Start of Dataset content

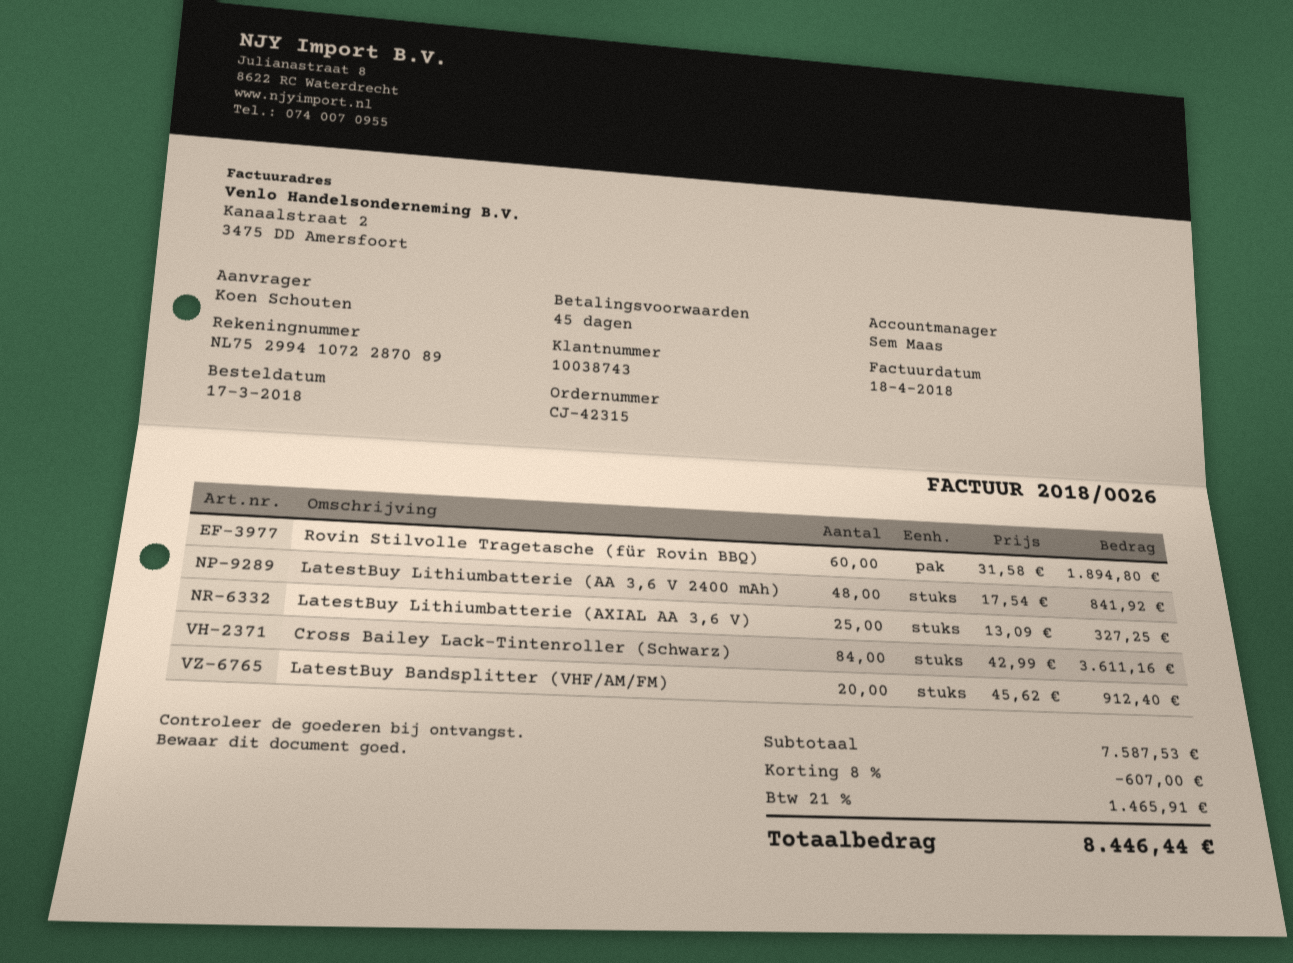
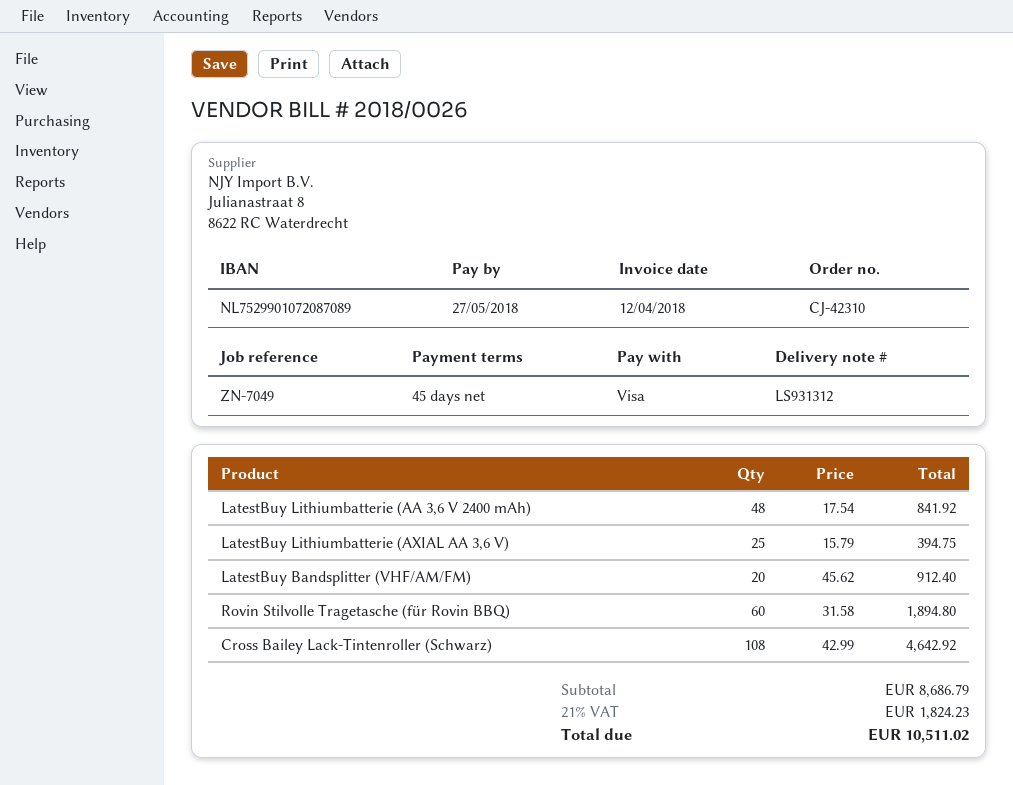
order number: CJ-42315 -> CJ-42310
invoice date: 2018-04-18 -> 2018-04-12
bank account: NL7529941072287089 -> NL7529901072087089
LatestBuy Lithiumbatterie (AXIAL AA 3,6 V): 25 x 13.09 = 327.25 -> 25 x 15.79 = 394.75
Cross Bailey Lack-Tintenroller (Schwarz): 84 x 42.99 = 3611.16 -> 108 x 42.99 = 4642.92
subtotal: 7587.53 -> 8686.79
discount: 8% = 607.00 -> none
tax: 21% = 1465.91 -> 21% = 1824.23
total: 8446.44 -> 10511.02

End of Dataset content

All of the data needs repeating exactly, but the pictures do not.

Written solution:
order number: CJ-42315 -> CJ-42310
invoice date: 2018-04-18 -> 2018-04-12
bank account: NL7529941072287089 -> NL7529901072087089
LatestBuy Lithiumbatterie (AXIAL AA 3,6 V): 25 x 13.09 = 327.25 -> 25 x 15.79 = 394.75
Cross Bailey Lack-Tintenroller (Schwarz): 84 x 42.99 = 3611.16 -> 108 x 42.99 = 4642.92
subtotal: 7587.53 -> 8686.79
discount: 8% = 607.00 -> none
tax: 21% = 1465.91 -> 21% = 1824.23
total: 8446.44 -> 10511.02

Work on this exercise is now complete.